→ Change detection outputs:

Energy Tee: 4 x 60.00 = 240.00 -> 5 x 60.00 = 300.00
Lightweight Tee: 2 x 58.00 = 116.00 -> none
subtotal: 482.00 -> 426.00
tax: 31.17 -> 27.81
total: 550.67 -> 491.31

* * *

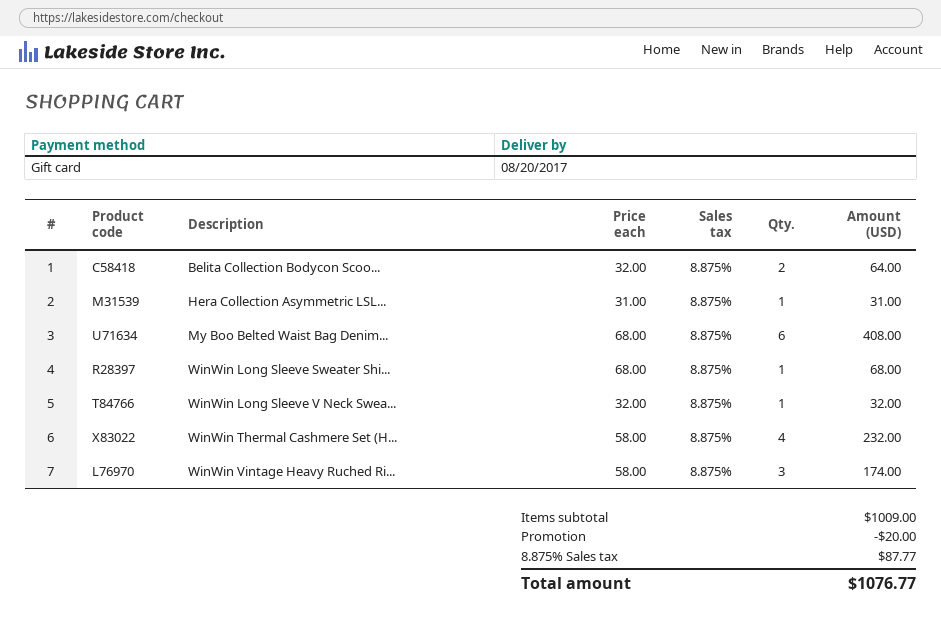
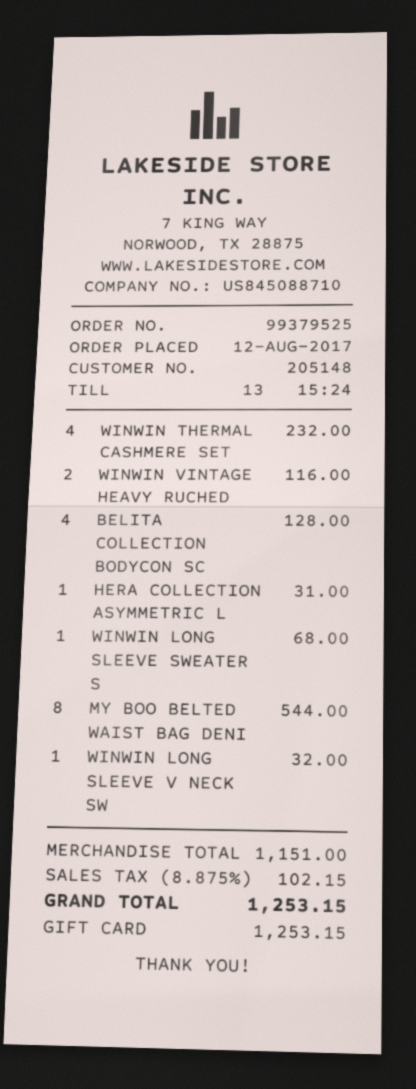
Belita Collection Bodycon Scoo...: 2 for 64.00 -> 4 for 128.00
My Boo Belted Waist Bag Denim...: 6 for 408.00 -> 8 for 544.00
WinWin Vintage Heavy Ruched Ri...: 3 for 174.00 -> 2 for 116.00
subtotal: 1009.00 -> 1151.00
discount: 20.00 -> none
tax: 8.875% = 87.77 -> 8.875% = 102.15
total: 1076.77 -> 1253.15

---

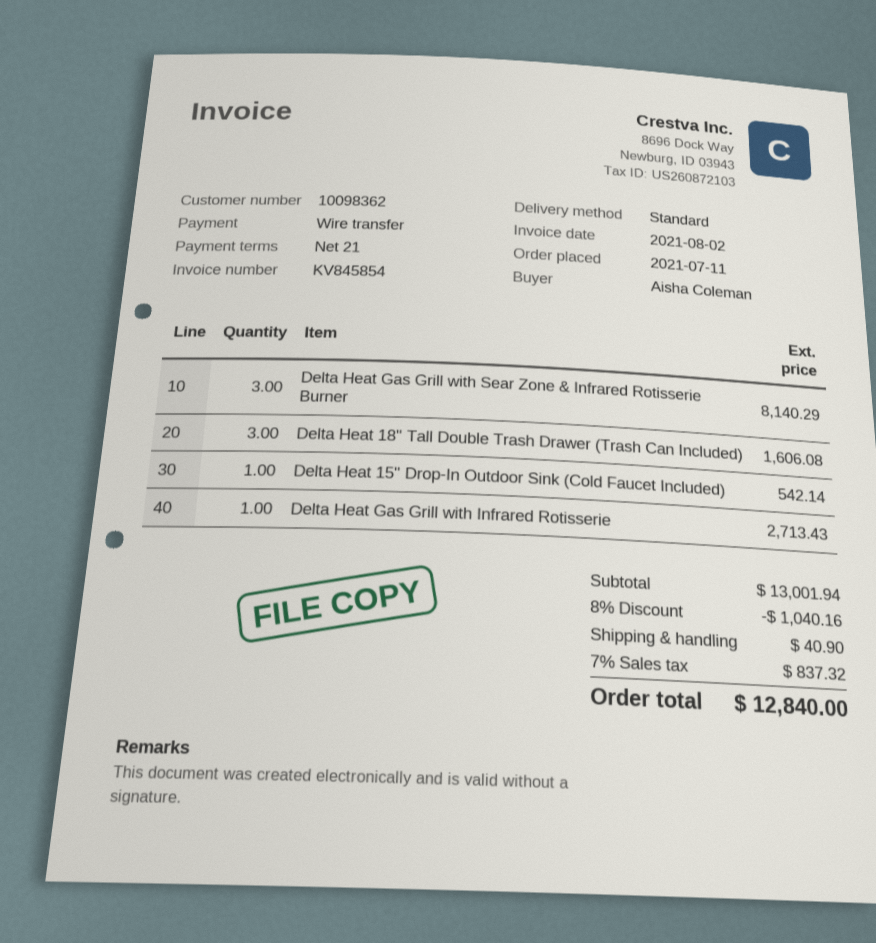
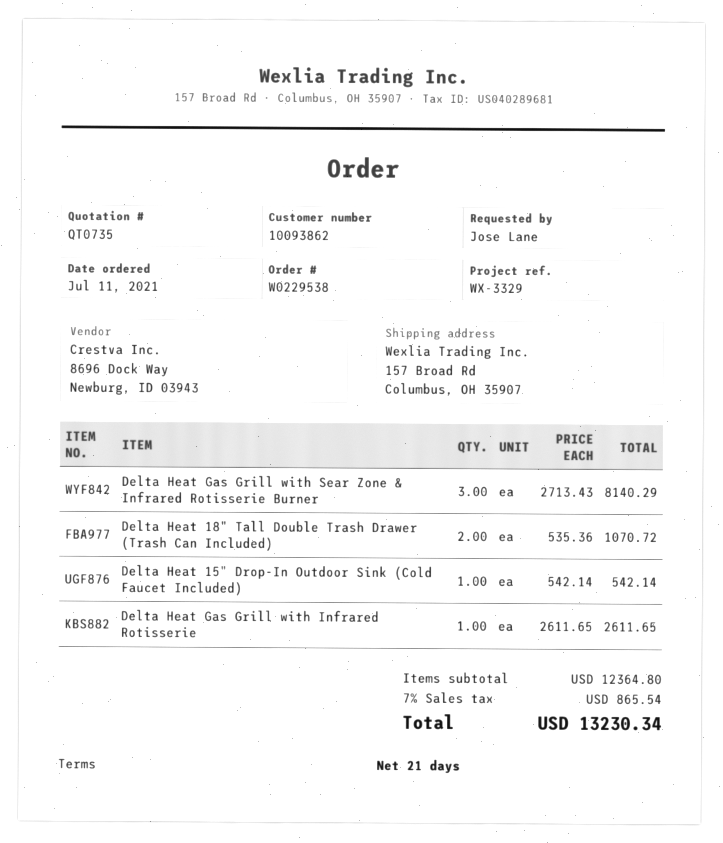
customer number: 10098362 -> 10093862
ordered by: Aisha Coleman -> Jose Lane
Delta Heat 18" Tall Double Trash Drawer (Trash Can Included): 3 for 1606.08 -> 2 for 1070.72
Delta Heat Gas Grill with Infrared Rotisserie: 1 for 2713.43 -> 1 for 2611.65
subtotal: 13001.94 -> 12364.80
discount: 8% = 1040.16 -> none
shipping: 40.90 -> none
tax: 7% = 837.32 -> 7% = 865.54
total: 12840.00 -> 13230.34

→ Action item:
From the records above, quote only the lines running from the line with "subtotal: 482.00 -> 426.00" to the line with "total: 550.67 -> 491.31", both lines included.

→ Task answer:
subtotal: 482.00 -> 426.00
tax: 31.17 -> 27.81
total: 550.67 -> 491.31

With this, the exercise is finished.